Importantly, there is only one branch in the stack repository, master.

More scenarios (here be Dragons)

That’s a simplistic illustration of a build chain from one staging branch rippling through the dependent repositories.

But software development’s more complicated than just changes to the staging branch and, in these cases, GitHub Actions will need some help.

How does the Action know which repos to trigger?

This is the responsibility of the repository owner. Our trigger-ci-action Action is used to simplify the calls the the GitHub API but the owner of each repository needs to know which repositories to trigger and simply uses the trigger-ci-action at a suitable point in their own workflow file.

The mechanism is essentially a push-driven trigger from upstream repository to downstream. A downstream repository cannot monitor upstream repositories, the author has to know which repositories depend on their code.

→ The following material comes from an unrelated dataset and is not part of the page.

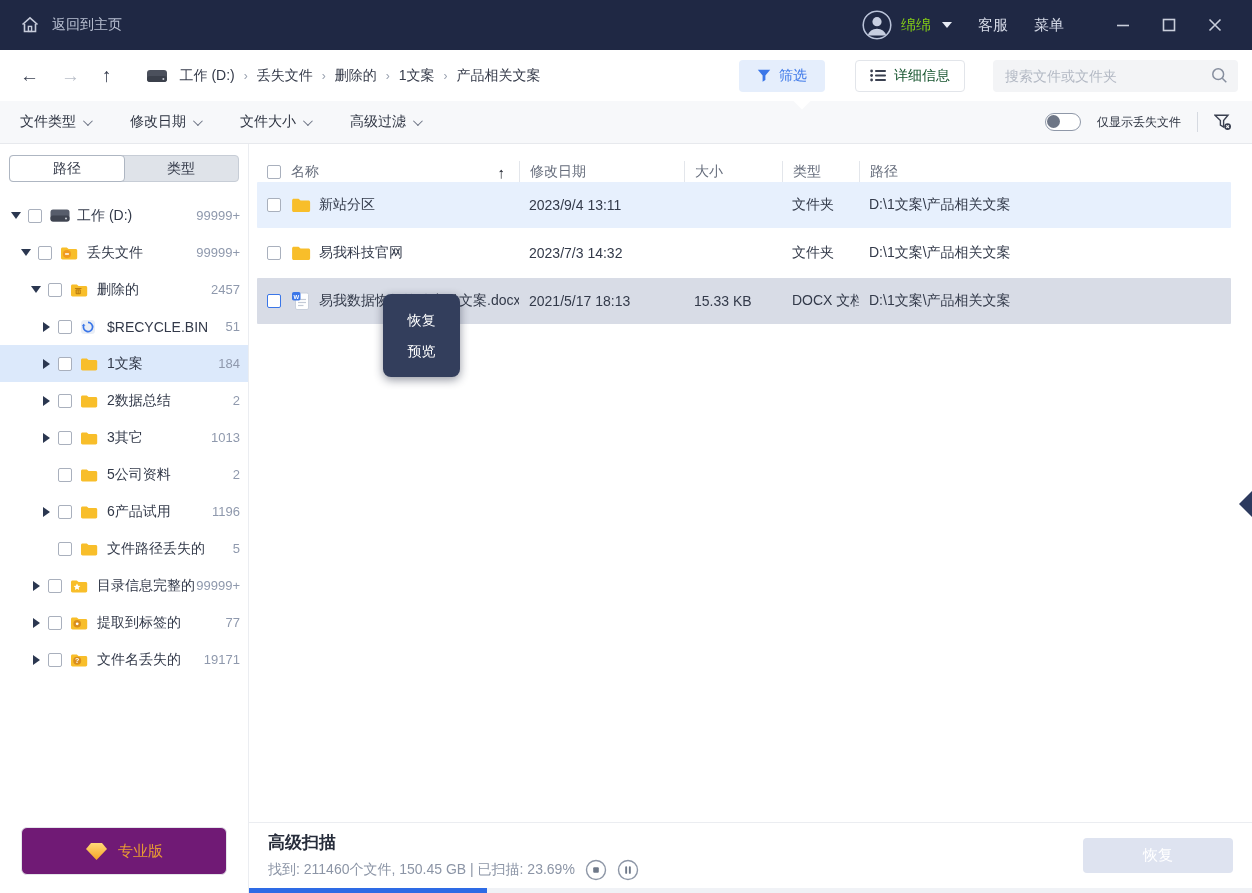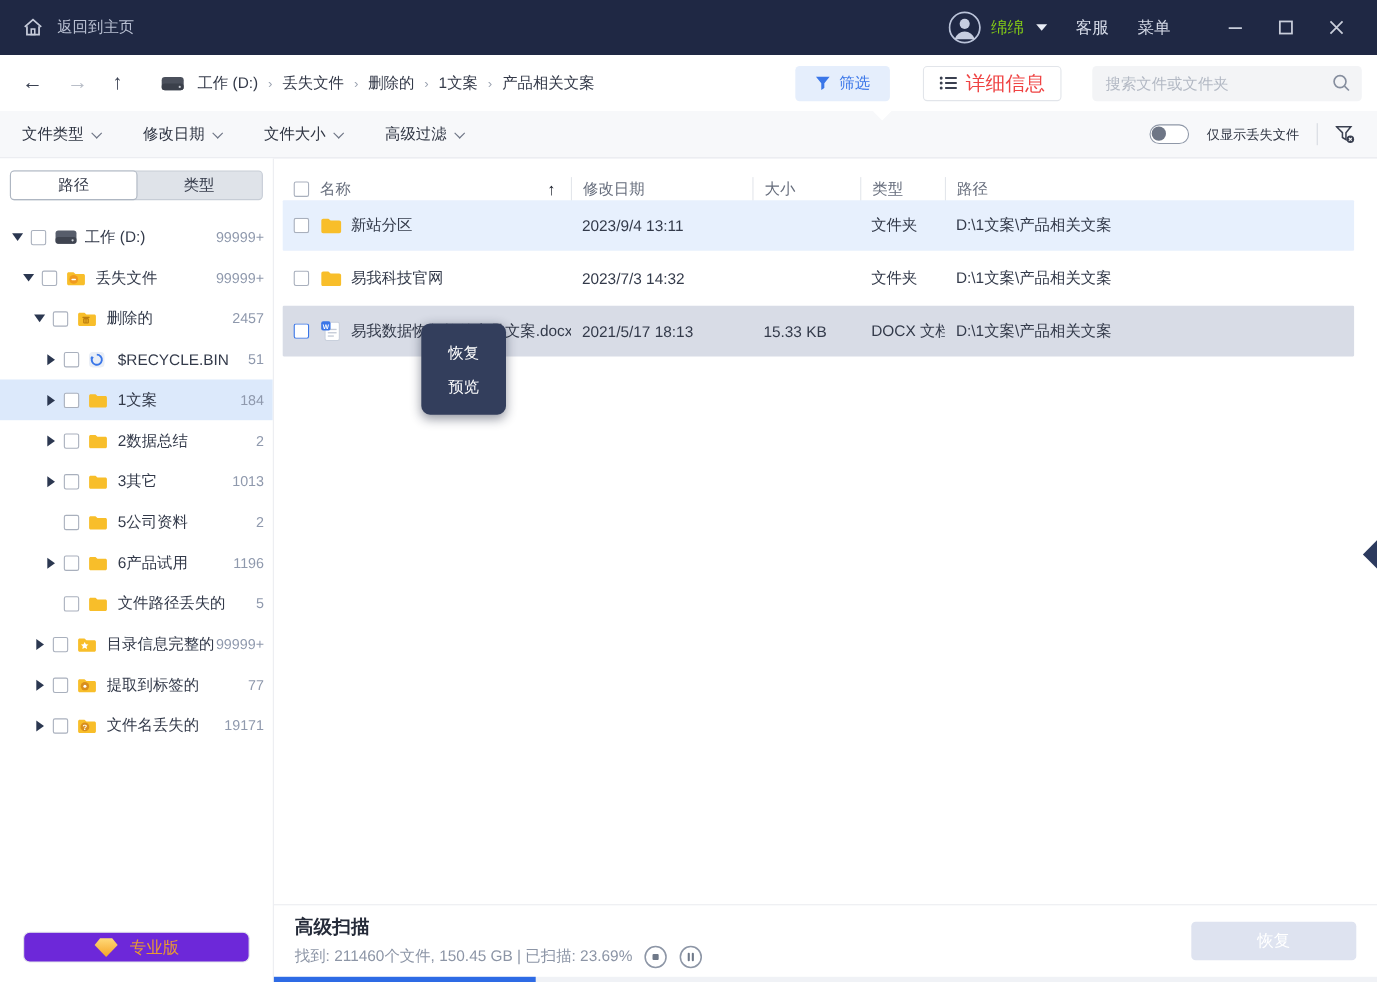"详细信息" .btn-details span { color: #ef4444 -> #14532d; font-size: 18px -> 14px }
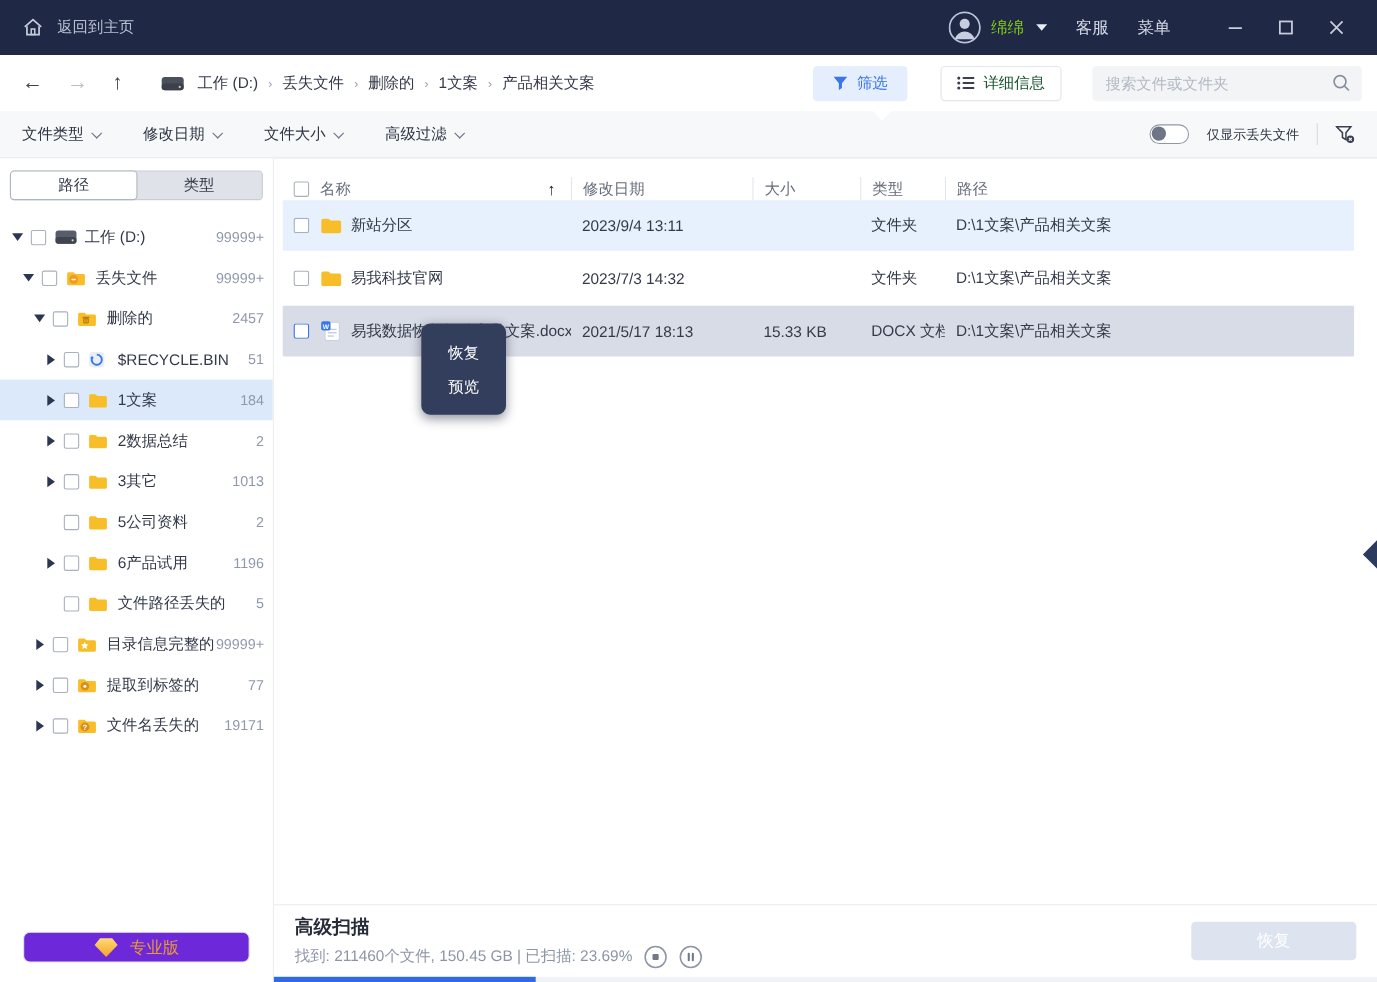"专业版" .pro-btn { background: #6d28d9 -> #701a75; height: 28px -> 48px }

How does a repo know what container tag to use?

By convention, in a CI/CD sense, automated builds on staging produce container images tagged latest. The Action build can be easily configured to produce any tag but we tend to use latest or the tag used when a repository Release or Tag is created.

How do I instruct the downstream to use my image?

In our example we’ve assumed the branch being manipulated is staging and in this very simple workflow we want all the dependent staging branches to build, resulting in their own latest images.

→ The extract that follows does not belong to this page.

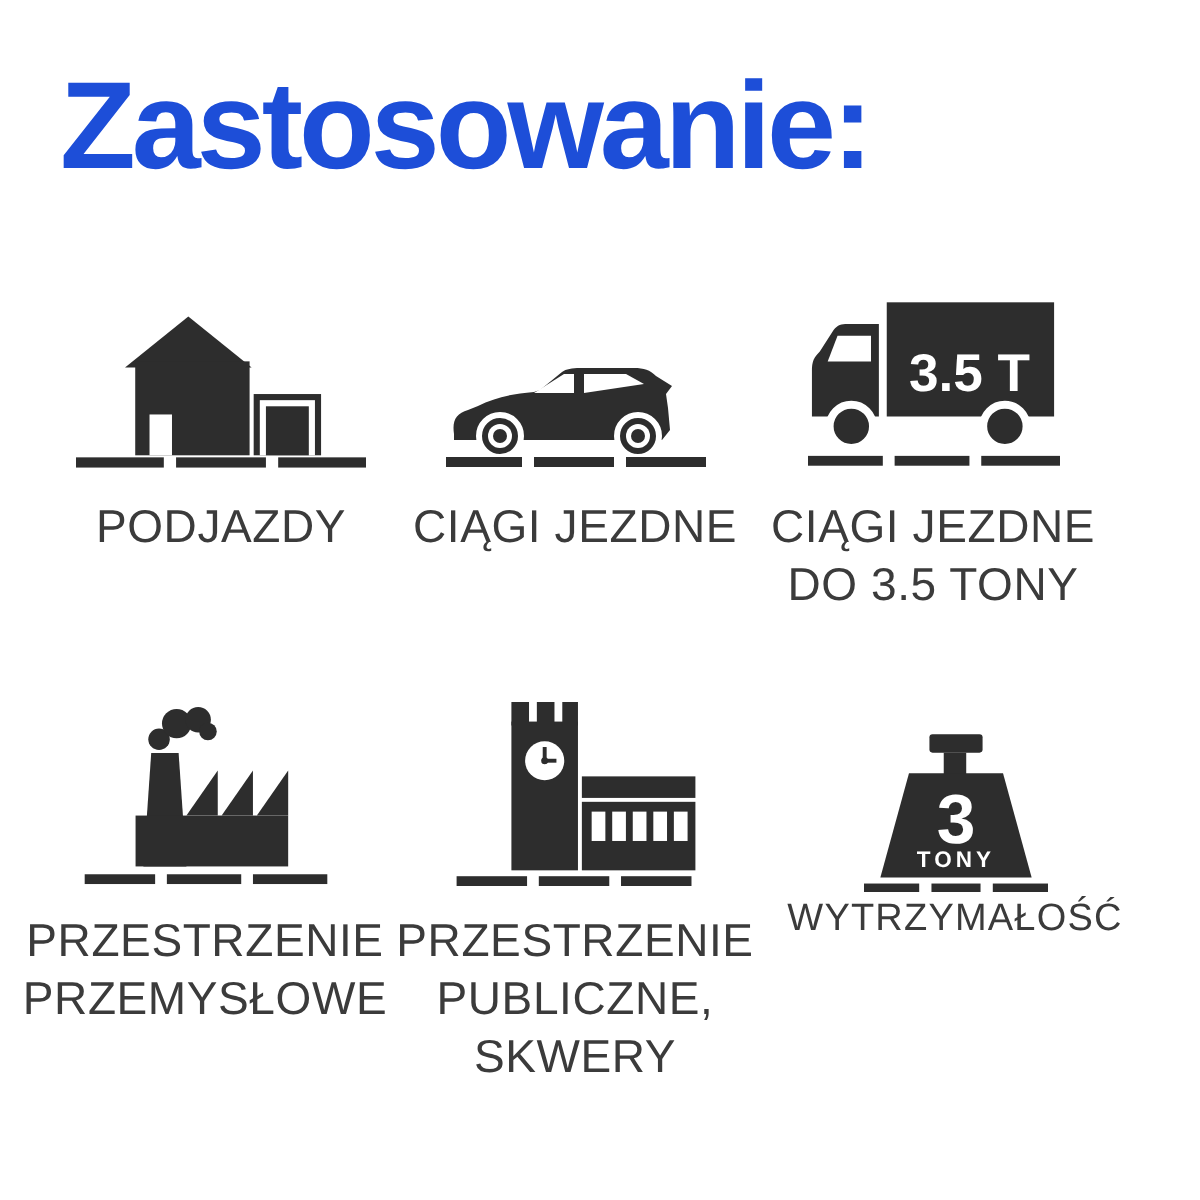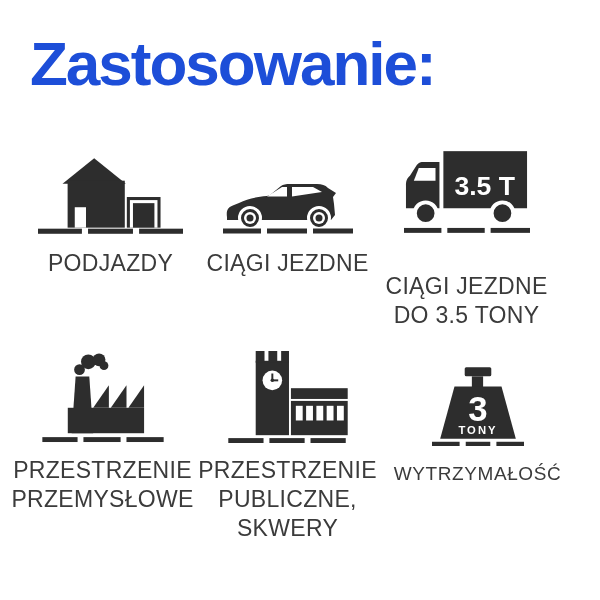"3.5 T" #item-3 { gap: 23px -> none }
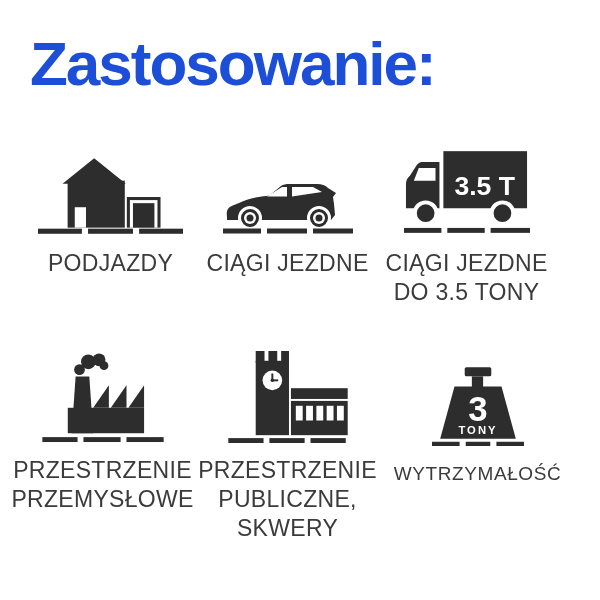"WYTRZYMAŁOŚĆ" .label-small { margin-top: 17px -> 3px }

But what if you’re working on a defect on the backend, on a branch called issue-1178.1? Do you want to trigger a rebuild of the Stack’s latest image from fragalysis-backend:latest? No, you want the stack to use fragalysis-backend:issue-1178.1 as its FROM.

So this is where the trigger-ci-action Acton, calling the GitHub REST API and your workflow file in both your upstream and downstream repositories become a little more complex…

The downstream (Stack) repository’s workflow file is configured to expect a workflow_dispatch event, the variables of which are populated pu the upstream Action’s use of its trigger-ci-action. There are default values, namely: -

BE_NAMESPACE AND BE_IMAGE_TAG (defaulting to xchem and latest)
FE_NAMESPACE AND FE_IMAGE_TAG (defaulting to xchem and latest)

All the upstream repository’s workflow file has to do is ensure that it injects appropriate values for these variables using the trigger-ci-action. For this example we’d set the variables:

with:
  ci-inputs: >-
    be_namespace=issue-1178.1
    be_image_tag=xchem

With this setup the triggered build will produce a Stack image based on our issue-1178.1 backend image.

Brilliant!

But hold on - the stack will be based on issue-1178.1 while producing its own latest image.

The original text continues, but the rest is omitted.